A Philosophical Approach
The trickiest story type is definitely the philosophical one. Player Stories
require you to know a bit about your players.

A quick hack to create a Player Story is to use the words should and ought.

The character should do X because of Y.

This puts you into the values, beliefs, and morals space. It frames any quest as
philosophical.

Should the party protect the innocent? Should they avenge great wrongs?
They ought to save the village because it's the right thing to do.

Hit All Three Notes


The best books and shows deliver all three story types. So too should we strive for
this.

However, we have a boon that movies and fiction do not. We are playing a game.

That means players can change the world. An audience cannot.

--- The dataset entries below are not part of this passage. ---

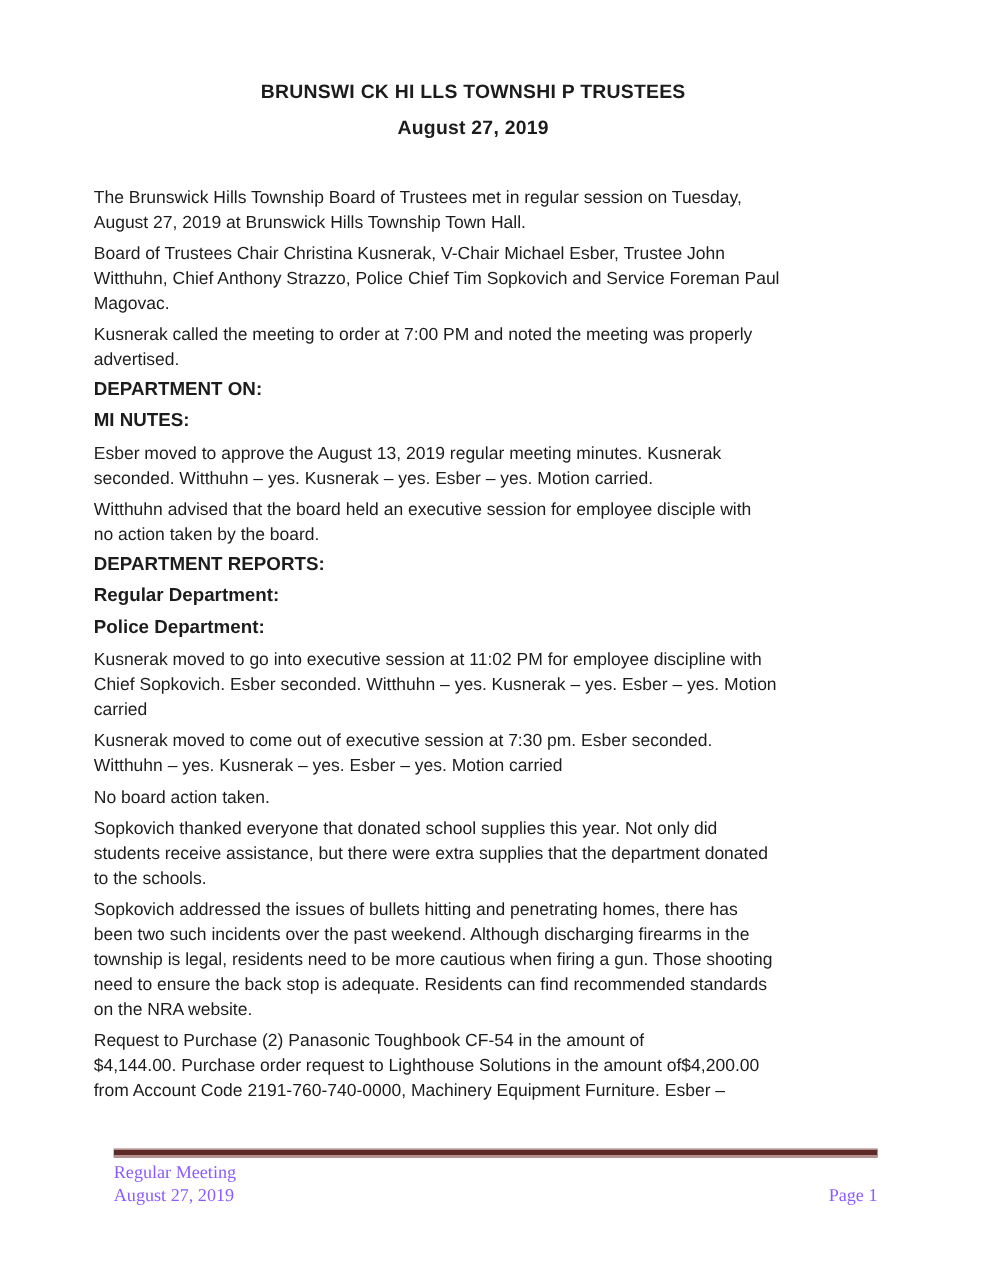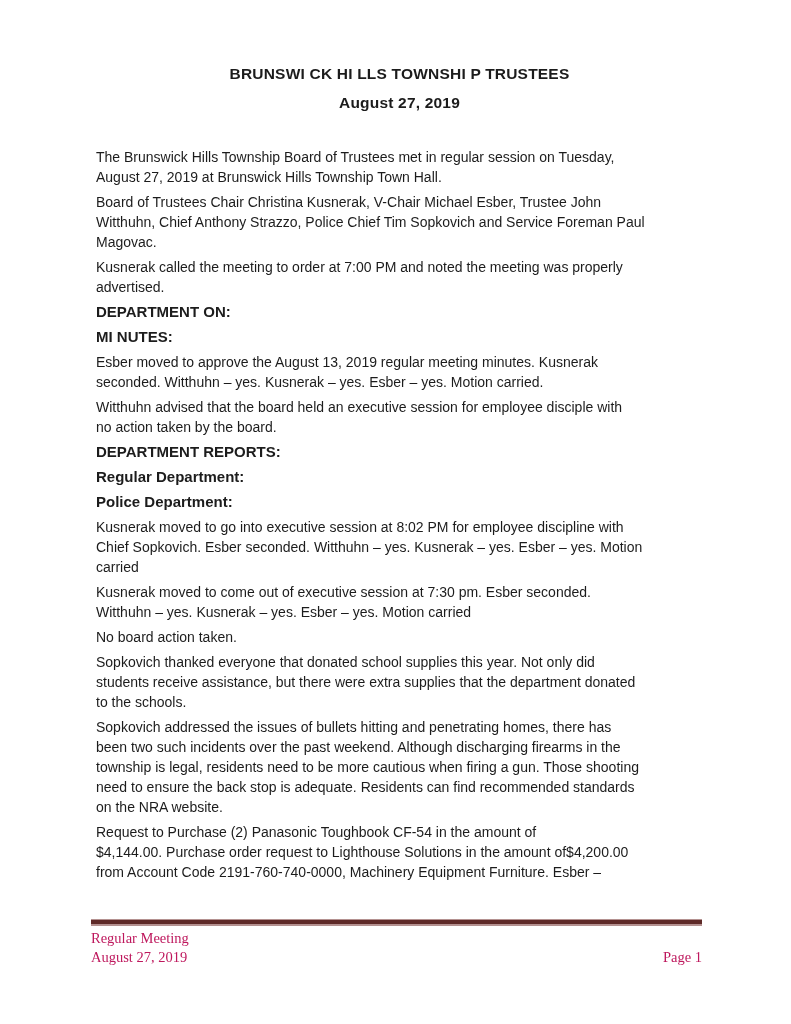--- a/index.html
+++ b/index.html
@@ -12,21 +12,21 @@
     width: 791px;
     height: 1024px;
     background: #ffffff;
     overflow: hidden;
     font-family: "Liberation Sans", sans-serif;
     color: #1c1c1c;
   }
   .content {
     position: absolute;
     top: 64px;
-    left: 96px;
+    left: 75px;
     width: 620px;
   }
   .title-block {
     text-align: center;
     width: 607px;
     margin-bottom: 34px;
   }
   .title-line {
     font-weight: bold;
     font-size: 15.5px;
@@ -60,21 +60,21 @@
     border-bottom: 2px solid #b49190;
     margin-bottom: 3px;
   }
   .footer-row {
     display: flex;
     justify-content: space-between;
     align-items: flex-end;
     font-family: "Liberation Serif", serif;
     font-size: 14.5px;
     line-height: 19px;
-    color: #be185d;
+    color: #8b5cf6;
   }
   .footer-left div { white-space: nowrap; }
   .footer-page { white-space: nowrap; }
 </style>
 </head>
 <body>
 
 <div class="page">
 
   <div class="content">
@@ -92,21 +92,21 @@
 advertised.</div>
         <div class="heading">DEPARTMENT ON:</div>
         <div class="heading">MI NUTES:</div>
         <div class="para">Esber moved to approve the August 13, 2019 regular meeting minutes. Kusnerak
 seconded. Witthuhn – yes. Kusnerak – yes. Esber – yes. Motion carried.</div>
         <div class="para">Witthuhn advised that the board held an executive session for employee disciple with
 no action taken by the board.</div>
         <div class="heading">DEPARTMENT REPORTS:</div>
         <div class="heading">Regular Department:</div>
         <div class="heading">Police Department:</div>
-        <div class="para">Kusnerak moved to go into executive session at 8:02 PM for employee discipline with
+        <div class="para">Kusnerak moved to go into executive session at 11:02 PM for employee discipline with
 Chief Sopkovich. Esber seconded. Witthuhn – yes. Kusnerak – yes. Esber – yes. Motion
 carried</div>
         <div class="para">Kusnerak moved to come out of executive session at 7:30 pm. Esber seconded.
 Witthuhn – yes. Kusnerak – yes. Esber – yes. Motion carried</div>
         <div class="para">No board action taken.</div>
         <div class="para">Sopkovich thanked everyone that donated school supplies this year. Not only did
 students receive assistance, but there were extra supplies that the department donated
 to the schools.</div>
         <div class="para">Sopkovich addressed the issues of bullets hitting and penetrating homes, there has
 been two such incidents over the past weekend. Although discharging firearms in the

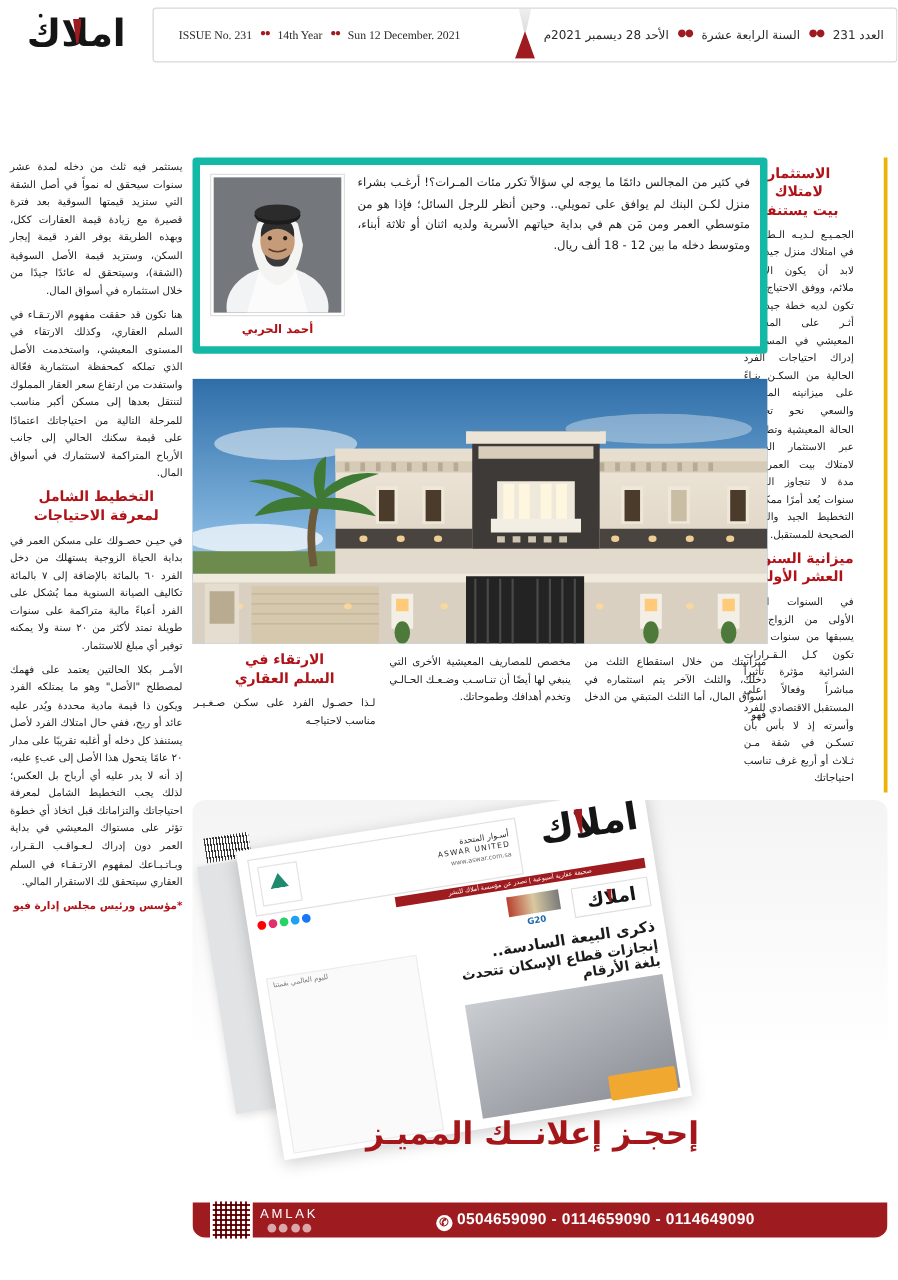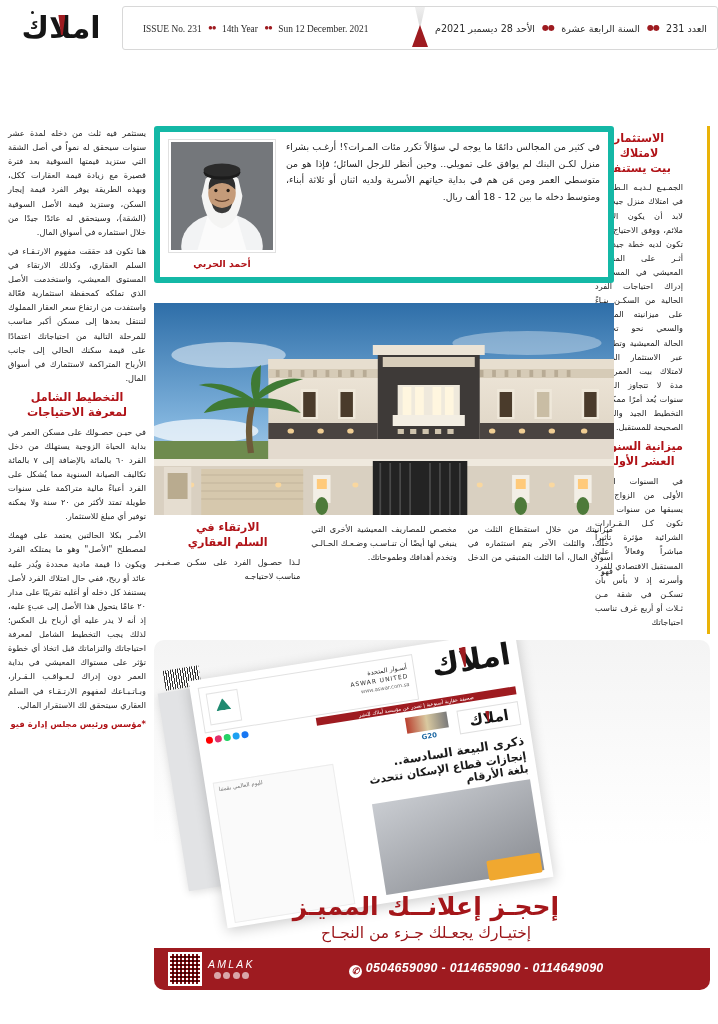--- a/index.html
+++ b/index.html
@@ -295,30 +295,29 @@
   .ad-sub {
     color: #9a1317;
     font-size: 15.5px;
     line-height: 1.35;
     margin-top: 1px;
     font-weight: 400;
   }
   .ad-bar {
     position: absolute;
     left: 0; right: 0; bottom: 22px;
-    height: 42px;
+    height: 28px;
     background: #9e1b20;
     border-bottom-left-radius: 10px;
     border-bottom-right-radius: 10px;
     display: flex;
     align-items: center;
     direction: ltr;
     padding: 0 14px;
     box-sizing: border-box;
-    font-style: italic;
   }
   .ad-phones {
     color: #fff;
     font-size: 12.4px;
     font-weight: 700;
     letter-spacing: 0.3px;
     font-family: "Liberation Sans", sans-serif;
     flex: 1 1 auto;
     text-align: center;
     padding-right: 4px;
@@ -763,21 +762,20 @@
         <div class="np-sidebox">
           <div class="cap">لليوم العالمي بقمتنا</div>
         </div>
 
         <div class="np-orange"></div>
       </div>
     </div>
 
     <div class="ad-text">
       <div class="ad-title">إحجـز إعلانــك المميـز</div>
-      <div class="ad-sub">إختيـارك يجعـلك جـزء من النجـاح</div>
     </div>
 
     <div class="ad-bar">
       <div class="ad-brand">
         <div class="qr"></div>
         <div>
           <div class="amlak-en">AMLAK</div>
           <div class="socials">
             <i></i>
             <i></i>

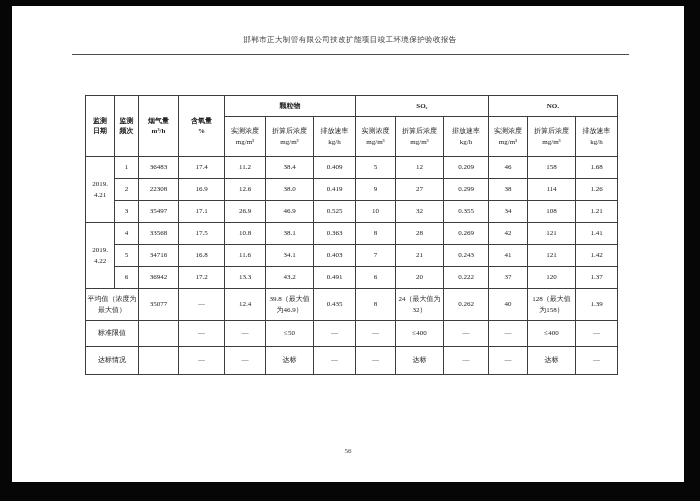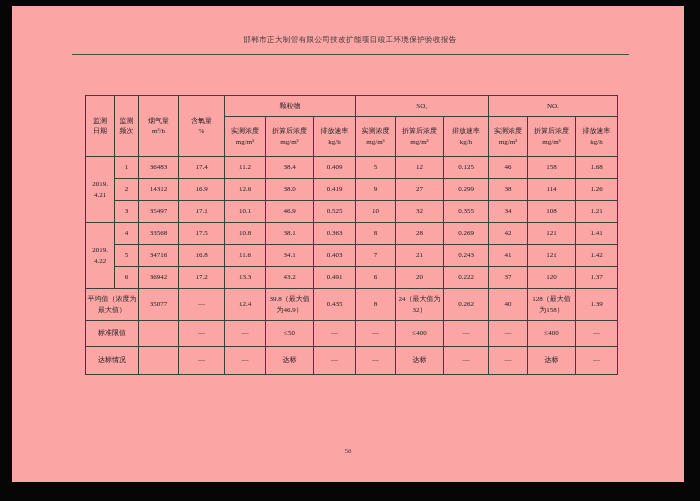--- a/index.html
+++ b/index.html
@@ -3,21 +3,21 @@
 <meta charset="utf-8">
 <style>
   html,body{margin:0;padding:0;}
   body{
     width:700px;height:501px;position:relative;background:#060606;
     font-family:"Liberation Serif","DejaVu Serif",serif;
     -webkit-font-smoothing:antialiased;
   }
   .page{
     position:absolute;left:12px;top:6px;width:672px;height:476px;
-    background:#fca5a5;overflow:hidden;
+    background:#ffffff;overflow:hidden;
   }
   .doc-header{
     position:absolute;left:60px;top:29px;width:556px;
     text-align:center;font-size:7.5px;color:#3a3a3a;letter-spacing:.4px;
     white-space:nowrap;
   }
   .header-rule{
     position:absolute;left:60px;top:48px;width:557px;height:0;
     border-top:1.6px solid #4c4c4c;
   }
@@ -31,21 +31,21 @@
     border-collapse:collapse;table-layout:fixed;
     font-size:7px;color:#222;
   }
   table.mon td{
     border:1px solid #3d3d3d;
     text-align:center;vertical-align:middle;
     padding:0 1px;line-height:1.45;
     white-space:pre-line;
     overflow:hidden;
   }
-  tr.h1 td{height:20px;}
+  tr.h1 td{height:20px;font-weight:bold;}
   tr.h2 td{height:39px;}
   tr.dr td{height:21px;}
   tr.avg td{height:31px;}
   tr.lim td{height:25px;}
   tr.ok td{height:27px;}
   .page-num{
     position:absolute;left:0;top:425px;width:672px;
     text-align:center;font-size:7px;color:#444;margin-top:16px;
   }
 </style>
@@ -114,44 +114,44 @@
       <td rowspan="3">2019.
 4.21</td>
       <td>1</td>
       <td>36483</td>
       <td>17.4</td>
       <td>11.2</td>
       <td>38.4</td>
       <td>0.409</td>
       <td>5</td>
       <td>12</td>
-      <td>0.125</td>
+      <td>0.209</td>
       <td>46</td>
       <td>158</td>
       <td>1.68</td>
     </tr>
     <tr class="dr">
       <td>2</td>
-      <td>14312</td>
+      <td>22308</td>
       <td>16.9</td>
       <td>12.6</td>
       <td>38.0</td>
       <td>0.419</td>
       <td>9</td>
       <td>27</td>
       <td>0.299</td>
       <td>38</td>
       <td>114</td>
       <td>1.26</td>
     </tr>
     <tr class="dr">
       <td>3</td>
       <td>35497</td>
       <td>17.1</td>
-      <td>10.1</td>
+      <td>26.9</td>
       <td>46.9</td>
       <td>0.525</td>
       <td>10</td>
       <td>32</td>
       <td>0.355</td>
       <td>34</td>
       <td>108</td>
       <td>1.21</td>
     </tr>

It means we have characters as the perfect plot device. An audience lives


viscerally through the characters, but they cannot choose character actions.

And it means player beliefs, kicks, and choices can tangle with all three story
types for a deeper experience. An audience can debate ethics and character choices
the next day at work, but they are never the authors of the story.

For too long did I just serve up Campaign Stories. Go get 10 scorpion tales. Find
the treasure. Level up.

Most game systems have an external story baked in via character progression. The
character sheet is mostly about Campaign Stories.

Once you add in Character Stories, you get that oft desired claim of a fantastic
session that leaves you excited and thoughtful.

Introduce Player Stories to go deep and make an impact treasure and typical
adventure plots cannot hope to reach.

Think of it as three layers to your storytelling.

Add each layer to boost your session ratings to new levels.